In terms of plotting the piece on the international scene, it seemed to me to be like how you might imagine a particularly stylish, French, auteurial take on Attempts on her Life could feel. It has “international festival circuit” written all over it, and is absolutely no worse for it. Indeed, there was something hugely reassuring about the brio with which bold choices had been confidently made.

The acting is good, too. Although, basically just really raw, truthful accounts of often heightened emotions. So: French, basically; perhaps. More striking, although perhaps already something of a visual cliché, is the kind-of androgynous Elvis figure who sings, unaccompanied, in a couple of inter-scene breaks. I have no idea off-hand if s/he was played by a man or a woman, or the costume was used by more than one performer. The first “song” is deep, haunting, like a pitch-shifted Anthony and the Johnsons, perhaps. Another more alto, but similarly husky and tortured. (These bits, btw, if they had words, I didn’t pick up on them).

Although hard work without surtitles, this is imaginative, intriguing work. You could totally imagine it turning up a the Barbican (it’s quite new, so probably in about five years or something, given the Barbican’s current ability to effect up-to-date programming) and everyone quite liking it.

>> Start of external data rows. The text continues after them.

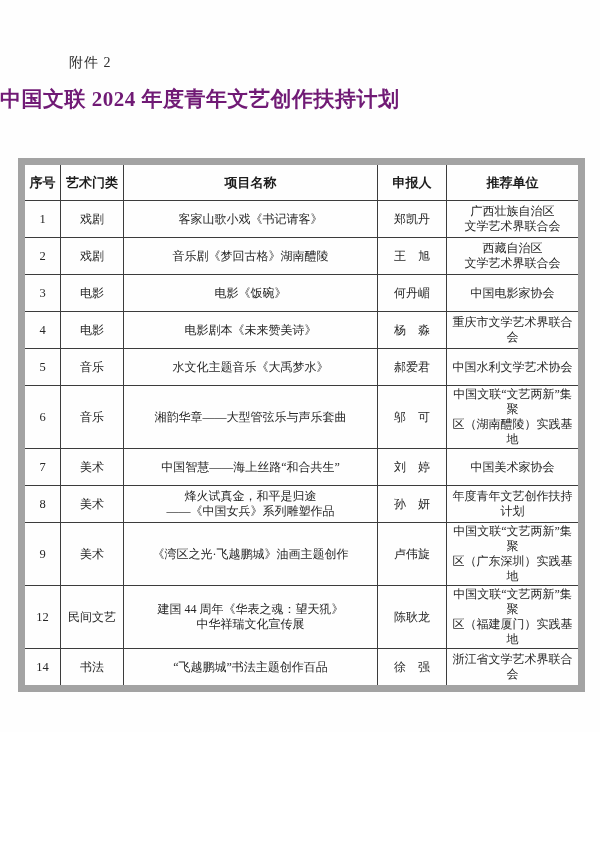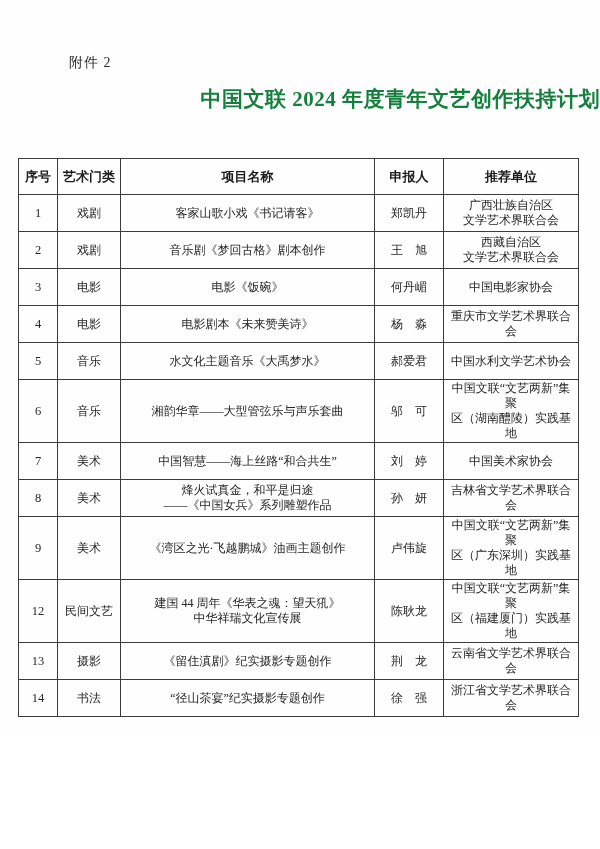--- a/index.html
+++ b/index.html
@@ -12,28 +12,28 @@
   }
   .page{
     position:relative;width:600px;height:732px;background:#fefefe;overflow:hidden;text-decoration:underline;
   }
   .attachment{
     position:absolute;left:69px;top:54px;
     font-size:14px;letter-spacing:1px;color:#2e2e2e;
   }
   .title{
     position:absolute;left:0;right:0;top:84px;margin:0;
-    text-align:right;font-weight:bold;
-    font-size:21px;line-height:30px;color:#15803d;
+    text-align:left;font-weight:bold;
+    font-size:21px;line-height:30px;color:#701a75;
     letter-spacing:0.5px;
   }
   table.projects{
     position:absolute;left:18px;top:158px;
     width:560px;border-collapse:collapse;table-layout:fixed;
-    border:1px solid #a3a3a3;
+    border:7px solid #a3a3a3;
     background:#fefefe;
   }
   th,td{
     border:1px solid #3c3c3c;
     text-align:center;vertical-align:middle;
     padding:1px 3px;
     white-space:pre-line;
     overflow:hidden;
   }
   thead th{
@@ -85,21 +85,21 @@
           <td class="cell-no">1</td>
           <td class="cell-category">戏剧</td>
           <td class="cell-project">客家山歌小戏《书记请客》</td>
           <td class="cell-applicant">郑凯丹</td>
           <td class="cell-recommender">广西壮族自治区
 文学艺术界联合会</td>
         </tr>
         <tr>
           <td class="cell-no">2</td>
           <td class="cell-category">戏剧</td>
-          <td class="cell-project">音乐剧《梦回古格》剧本创作</td>
+          <td class="cell-project">音乐剧《梦回古格》湖南醴陵</td>
           <td class="cell-applicant">王　旭</td>
           <td class="cell-recommender">西藏自治区
 文学艺术界联合会</td>
         </tr>
         <tr>
           <td class="cell-no">3</td>
           <td class="cell-category">电影</td>
           <td class="cell-project">电影《饭碗》</td>
           <td class="cell-applicant">何丹嵋</td>
           <td class="cell-recommender">中国电影家协会</td>
@@ -132,50 +132,43 @@
           <td class="cell-project">中国智慧——海上丝路“和合共生”</td>
           <td class="cell-applicant">刘　婷</td>
           <td class="cell-recommender">中国美术家协会</td>
         </tr>
         <tr>
           <td class="cell-no">8</td>
           <td class="cell-category">美术</td>
           <td class="cell-project">烽火试真金，和平是归途
 ——《中国女兵》系列雕塑作品</td>
           <td class="cell-applicant">孙　妍</td>
-          <td class="cell-recommender">吉林省文学艺术界联合会</td>
+          <td class="cell-recommender">年度青年文艺创作扶持计划</td>
         </tr>
         <tr>
           <td class="cell-no">9</td>
           <td class="cell-category">美术</td>
           <td class="cell-project">《湾区之光·飞越鹏城》油画主题创作</td>
           <td class="cell-applicant">卢伟旋</td>
           <td class="cell-recommender">中国文联“文艺两新”集聚
 区（广东深圳）实践基地</td>
         </tr>
         <tr>
           <td class="cell-no">12</td>
           <td class="cell-category">民间文艺</td>
           <td class="cell-project">建国 44 周年《华表之魂：望天犼》
 中华祥瑞文化宣传展</td>
           <td class="cell-applicant">陈耿龙</td>
           <td class="cell-recommender">中国文联“文艺两新”集聚
 区（福建厦门）实践基地</td>
         </tr>
         <tr>
-          <td class="cell-no">13</td>
-          <td class="cell-category">摄影</td>
-          <td class="cell-project">《留住滇剧》纪实摄影专题创作</td>
-          <td class="cell-applicant">荆　龙</td>
-          <td class="cell-recommender">云南省文学艺术界联合会</td>
-        </tr>
-        <tr>
           <td class="cell-no">14</td>
           <td class="cell-category">书法</td>
-          <td class="cell-project">“径山茶宴”纪实摄影专题创作</td>
+          <td class="cell-project">“飞越鹏城”书法主题创作百品</td>
           <td class="cell-applicant">徐　强</td>
           <td class="cell-recommender">浙江省文学艺术界联合会</td>
         </tr>
       </tbody>
   </table>
 
   <div class="note">注：公示项目按照艺术门类及推荐单位顺序排列。</div>
 
 </div>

Beyond “quite liking” and recognition of an undeniable level of quality I think it’ll be down to individual tastes how much beyond that the appreciation goes. One thing I will say, though, as far as theatre goes, Žižek’s characterisations of European nations according to toilet-design and philosophy seems to be totally off- as far as French theatre goes. Perhaps there is a certain statement-led violence about the language that I’m missing, but on the whole this feels far more cool and contemplative than violent and revolutionary.

Would be interested to hear just how wrong (or right) these perceptions are. Hmm.